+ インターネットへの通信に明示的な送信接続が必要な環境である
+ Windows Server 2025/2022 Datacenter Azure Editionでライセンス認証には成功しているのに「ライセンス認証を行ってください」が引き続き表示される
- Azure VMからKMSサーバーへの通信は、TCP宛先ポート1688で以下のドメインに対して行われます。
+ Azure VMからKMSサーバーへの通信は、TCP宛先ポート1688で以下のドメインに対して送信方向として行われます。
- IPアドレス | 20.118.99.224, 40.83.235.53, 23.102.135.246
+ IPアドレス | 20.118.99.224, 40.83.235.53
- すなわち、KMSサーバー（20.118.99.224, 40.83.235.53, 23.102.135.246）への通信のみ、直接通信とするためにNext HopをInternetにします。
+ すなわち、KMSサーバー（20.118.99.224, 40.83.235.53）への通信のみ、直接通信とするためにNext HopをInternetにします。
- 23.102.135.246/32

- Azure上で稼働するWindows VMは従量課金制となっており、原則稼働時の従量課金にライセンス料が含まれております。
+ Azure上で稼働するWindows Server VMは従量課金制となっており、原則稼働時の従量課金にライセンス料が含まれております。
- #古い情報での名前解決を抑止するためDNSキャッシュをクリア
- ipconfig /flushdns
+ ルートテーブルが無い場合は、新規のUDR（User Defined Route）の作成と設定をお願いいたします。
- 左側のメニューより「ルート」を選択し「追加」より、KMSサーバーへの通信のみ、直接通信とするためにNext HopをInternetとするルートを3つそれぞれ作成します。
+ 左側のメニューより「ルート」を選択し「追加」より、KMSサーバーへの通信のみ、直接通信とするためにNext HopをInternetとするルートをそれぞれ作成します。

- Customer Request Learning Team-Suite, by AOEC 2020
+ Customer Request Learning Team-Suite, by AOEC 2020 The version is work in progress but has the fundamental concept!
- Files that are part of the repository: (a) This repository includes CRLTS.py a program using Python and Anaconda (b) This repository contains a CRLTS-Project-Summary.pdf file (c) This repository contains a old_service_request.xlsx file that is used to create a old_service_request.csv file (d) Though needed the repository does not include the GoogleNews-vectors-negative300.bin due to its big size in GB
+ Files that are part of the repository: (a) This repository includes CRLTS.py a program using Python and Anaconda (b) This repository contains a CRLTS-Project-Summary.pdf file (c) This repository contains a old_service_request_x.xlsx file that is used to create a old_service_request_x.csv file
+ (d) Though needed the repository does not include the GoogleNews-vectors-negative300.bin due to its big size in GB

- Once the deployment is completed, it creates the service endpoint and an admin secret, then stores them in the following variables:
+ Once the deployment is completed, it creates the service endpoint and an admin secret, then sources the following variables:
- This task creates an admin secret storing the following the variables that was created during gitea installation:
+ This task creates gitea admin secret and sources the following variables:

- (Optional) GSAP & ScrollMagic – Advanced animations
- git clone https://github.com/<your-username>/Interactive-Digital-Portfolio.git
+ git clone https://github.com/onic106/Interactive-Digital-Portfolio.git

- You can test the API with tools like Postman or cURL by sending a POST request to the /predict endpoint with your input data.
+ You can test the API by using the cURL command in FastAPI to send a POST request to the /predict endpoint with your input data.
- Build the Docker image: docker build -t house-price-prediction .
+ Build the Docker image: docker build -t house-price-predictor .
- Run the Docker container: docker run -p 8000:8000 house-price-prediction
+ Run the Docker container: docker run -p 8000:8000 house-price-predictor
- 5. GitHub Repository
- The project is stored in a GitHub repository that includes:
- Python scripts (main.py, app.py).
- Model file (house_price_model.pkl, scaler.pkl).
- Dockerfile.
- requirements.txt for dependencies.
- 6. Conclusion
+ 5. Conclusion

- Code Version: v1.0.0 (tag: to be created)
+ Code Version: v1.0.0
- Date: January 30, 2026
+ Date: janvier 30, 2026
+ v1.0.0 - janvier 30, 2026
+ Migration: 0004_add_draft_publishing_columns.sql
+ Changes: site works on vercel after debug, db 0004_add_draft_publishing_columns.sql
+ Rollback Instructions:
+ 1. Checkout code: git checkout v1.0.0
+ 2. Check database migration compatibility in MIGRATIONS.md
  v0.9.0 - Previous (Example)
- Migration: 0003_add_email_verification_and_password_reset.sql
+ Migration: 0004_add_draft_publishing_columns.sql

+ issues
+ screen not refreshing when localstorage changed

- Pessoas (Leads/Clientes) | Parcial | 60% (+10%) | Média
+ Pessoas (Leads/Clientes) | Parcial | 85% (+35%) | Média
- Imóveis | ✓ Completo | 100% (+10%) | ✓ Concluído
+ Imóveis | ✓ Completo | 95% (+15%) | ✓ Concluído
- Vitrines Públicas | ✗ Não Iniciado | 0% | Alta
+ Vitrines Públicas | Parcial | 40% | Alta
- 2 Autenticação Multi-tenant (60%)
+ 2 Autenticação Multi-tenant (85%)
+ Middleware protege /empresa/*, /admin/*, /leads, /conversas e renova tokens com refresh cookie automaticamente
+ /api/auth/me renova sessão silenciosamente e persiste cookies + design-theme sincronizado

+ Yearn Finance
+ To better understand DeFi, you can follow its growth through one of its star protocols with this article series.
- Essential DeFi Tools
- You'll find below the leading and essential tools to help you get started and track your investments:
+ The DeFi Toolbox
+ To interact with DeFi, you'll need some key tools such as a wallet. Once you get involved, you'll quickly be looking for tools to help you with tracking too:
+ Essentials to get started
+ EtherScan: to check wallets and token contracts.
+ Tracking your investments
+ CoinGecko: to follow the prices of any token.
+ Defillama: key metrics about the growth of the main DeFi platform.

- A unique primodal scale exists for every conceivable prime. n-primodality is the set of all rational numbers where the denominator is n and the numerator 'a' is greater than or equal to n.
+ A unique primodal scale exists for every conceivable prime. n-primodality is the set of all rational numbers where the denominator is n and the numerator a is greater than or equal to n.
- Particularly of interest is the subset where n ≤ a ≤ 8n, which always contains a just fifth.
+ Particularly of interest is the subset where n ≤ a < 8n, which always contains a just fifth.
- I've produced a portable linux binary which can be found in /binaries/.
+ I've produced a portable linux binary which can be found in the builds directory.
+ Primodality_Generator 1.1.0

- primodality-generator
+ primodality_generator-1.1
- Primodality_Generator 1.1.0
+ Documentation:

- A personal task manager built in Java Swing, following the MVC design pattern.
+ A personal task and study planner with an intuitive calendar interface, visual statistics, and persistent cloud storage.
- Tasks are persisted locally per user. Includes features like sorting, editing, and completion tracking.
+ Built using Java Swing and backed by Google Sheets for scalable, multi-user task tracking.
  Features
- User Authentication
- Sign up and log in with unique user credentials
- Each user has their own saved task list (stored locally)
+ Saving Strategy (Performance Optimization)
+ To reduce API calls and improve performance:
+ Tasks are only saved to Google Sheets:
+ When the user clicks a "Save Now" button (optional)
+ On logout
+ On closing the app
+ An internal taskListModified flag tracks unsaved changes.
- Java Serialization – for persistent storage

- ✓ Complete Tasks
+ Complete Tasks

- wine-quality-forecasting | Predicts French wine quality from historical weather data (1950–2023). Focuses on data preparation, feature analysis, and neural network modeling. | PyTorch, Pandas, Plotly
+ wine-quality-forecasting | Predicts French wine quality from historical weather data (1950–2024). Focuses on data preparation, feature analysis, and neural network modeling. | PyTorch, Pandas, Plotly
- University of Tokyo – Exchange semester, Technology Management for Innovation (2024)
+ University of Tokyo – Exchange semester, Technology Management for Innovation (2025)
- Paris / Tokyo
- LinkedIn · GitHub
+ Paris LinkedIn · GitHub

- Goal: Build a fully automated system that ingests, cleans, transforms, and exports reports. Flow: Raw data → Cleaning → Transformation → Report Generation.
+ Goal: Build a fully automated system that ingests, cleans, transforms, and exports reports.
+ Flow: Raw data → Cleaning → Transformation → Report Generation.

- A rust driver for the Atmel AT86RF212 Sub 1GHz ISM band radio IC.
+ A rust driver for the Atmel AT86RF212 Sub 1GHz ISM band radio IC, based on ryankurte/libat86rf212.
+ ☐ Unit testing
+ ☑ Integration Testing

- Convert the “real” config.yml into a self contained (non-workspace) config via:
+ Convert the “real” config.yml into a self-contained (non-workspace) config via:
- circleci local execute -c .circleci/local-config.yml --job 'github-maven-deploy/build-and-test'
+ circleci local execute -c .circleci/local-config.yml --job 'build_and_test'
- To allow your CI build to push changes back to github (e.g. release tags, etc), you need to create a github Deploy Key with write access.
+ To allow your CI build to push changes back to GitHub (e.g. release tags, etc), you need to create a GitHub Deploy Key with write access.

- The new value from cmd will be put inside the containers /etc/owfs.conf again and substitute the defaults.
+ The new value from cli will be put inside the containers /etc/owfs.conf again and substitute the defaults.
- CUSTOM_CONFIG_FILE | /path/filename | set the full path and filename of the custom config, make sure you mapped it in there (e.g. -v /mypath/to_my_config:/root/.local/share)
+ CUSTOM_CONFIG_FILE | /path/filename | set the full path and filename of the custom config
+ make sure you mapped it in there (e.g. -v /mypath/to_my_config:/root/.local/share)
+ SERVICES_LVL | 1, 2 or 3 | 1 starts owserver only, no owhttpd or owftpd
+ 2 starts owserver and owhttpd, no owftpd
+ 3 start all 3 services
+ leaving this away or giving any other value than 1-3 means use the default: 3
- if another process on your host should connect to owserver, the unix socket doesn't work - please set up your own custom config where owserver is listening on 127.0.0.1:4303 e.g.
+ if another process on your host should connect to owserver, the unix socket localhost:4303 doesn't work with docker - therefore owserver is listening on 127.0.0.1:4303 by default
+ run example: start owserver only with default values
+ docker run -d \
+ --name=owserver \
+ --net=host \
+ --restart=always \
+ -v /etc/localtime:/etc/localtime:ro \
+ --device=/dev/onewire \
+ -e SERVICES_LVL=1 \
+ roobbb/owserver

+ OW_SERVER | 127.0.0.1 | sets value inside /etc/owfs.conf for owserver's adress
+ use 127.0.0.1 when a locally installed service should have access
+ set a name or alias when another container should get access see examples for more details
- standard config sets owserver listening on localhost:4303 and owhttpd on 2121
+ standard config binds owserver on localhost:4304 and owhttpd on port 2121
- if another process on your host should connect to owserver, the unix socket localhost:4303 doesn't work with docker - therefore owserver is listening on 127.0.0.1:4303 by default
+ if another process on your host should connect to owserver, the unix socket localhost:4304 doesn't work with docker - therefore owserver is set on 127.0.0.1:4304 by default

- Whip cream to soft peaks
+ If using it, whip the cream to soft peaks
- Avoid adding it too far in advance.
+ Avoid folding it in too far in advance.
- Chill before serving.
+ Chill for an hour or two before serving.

- Task requirements:
Set down only the lines above that fall between the line holding "based on ryankurte/libat86rf212." and the line holding "value from cli", inclusive, keeping each exact.

- Expected output:
+ A rust driver for the Atmel AT86RF212 Sub 1GHz ISM band radio IC, based on ryankurte/libat86rf212.
+ ☐ Unit testing
+ ☑ Integration Testing

- Convert the “real” config.yml into a self contained (non-workspace) config via:
+ Convert the “real” config.yml into a self-contained (non-workspace) config via:
- circleci local execute -c .circleci/local-config.yml --job 'github-maven-deploy/build-and-test'
+ circleci local execute -c .circleci/local-config.yml --job 'build_and_test'
- To allow your CI build to push changes back to github (e.g. release tags, etc), you need to create a github Deploy Key with write access.
+ To allow your CI build to push changes back to GitHub (e.g. release tags, etc), you need to create a GitHub Deploy Key with write access.

- The new value from cmd will be put inside the containers /etc/owfs.conf again and substitute the defaults.
+ The new value from cli will be put inside the containers /etc/owfs.conf again and substitute the defaults.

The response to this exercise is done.